The same thing is true of other trendy organic etc methods. They are less efficient in ways that matter not only economically but environmentally. There are reasons people moved away from the "old ways" to be able to feed the planet.

Moving almost entirely to plant-based food is the only way to substantially improve the environmental impact of our food production, and it's urgent for us to do.

Hampton Creek's mission is an important part of that. It's just unfortunate that they seem to some extent to have bought into the anti-science, environmentally counterproductive attitudes of the Whole Foods crowds.

Comment: Re:Wooah! (Score 1) 74

by jensend (#47872013) Attached to: Reanalysis of Clinical Trials Finds Misleading Results

But frequentist analyses aren't any more "objective," they just hide biases from view and include inductive biases that aren't even rationally compatible with any consistent state of belief.

With Bayesian analysis your starting point is out in the open and must be justifiable and defensible; analysts are accountable for their priors.

You can also, of course, examine what would follow from several different priors. This is much more straightforward than trying to shake the hidden biases in a frequentist model.

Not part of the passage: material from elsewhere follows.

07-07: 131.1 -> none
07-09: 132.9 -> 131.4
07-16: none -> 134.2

Comment: Balderdash. (Score 1) 129

by jensend (#47462511) Attached to: Mozilla Doubles Down on JPEG Encoding with mozjpeg 2.0

Any "nerd" who posited that bandwidth and storage concerns would be so totally irrelevant that we'd happily waste 10-20x as much of them for practically zero benefit was not so much a "nerd" as a total idiot. Having more bandwidth means you want to do more with it, not waste it for no reason.

Real "nerds" worth the cred understand that not only does lossy compression provide great results at small fractions of the sizes of the best lossless representations, but research into lossy compression also helps us understand the structure of real-world information, intelligence, and human perception in new ways.

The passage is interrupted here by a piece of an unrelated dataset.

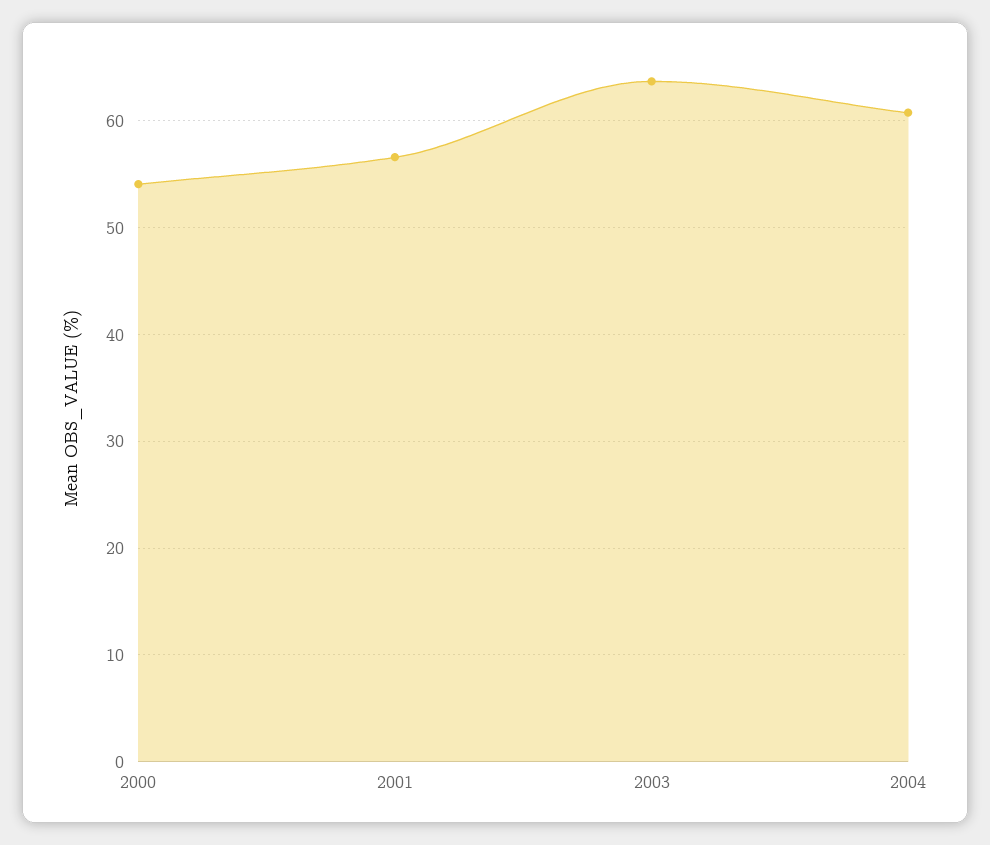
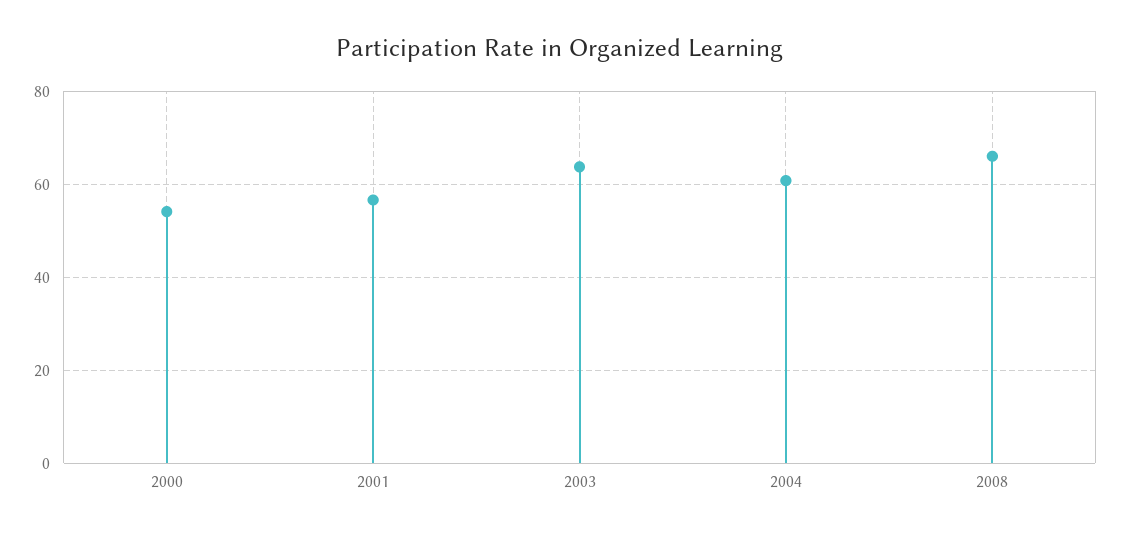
2008: none -> 66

A future where we have lossy formats which achieve results equal to today's formats in a quarter the bandwidth because we've come to better understand the structure present in real-world signals and the ways humans perceive and interpret information is a cooler and more exciting future than one in which we [url=http://scholarlykitchen.sspnet.org/2012/01/19/the-hidden-expense-of-energy-costs-print-is-costly-online-isnt-free/]waste exajoules of energy and help destroy the planet[/url] by sending each other millions of terabyte-sized high resolution lossless cat videos.

Comment: Re:No Flash, though, please. (Score 2) 57

by jensend (#47422201) Attached to: Homestar Runner To Return Soon

Oh, by the way, one of my pet peeves is seeing vector animations from Homestar Runner, AtomFilms, etc uploaded to raster streaming video sites. The original vector animations had bitrates low enough for dial-up, ran smoothly on a Pentium III, and scaled flawlessly to any resolution. The raster (usu. H264) versions frequently look much much worse despite 20x the bitrate and dedicated processing hardware.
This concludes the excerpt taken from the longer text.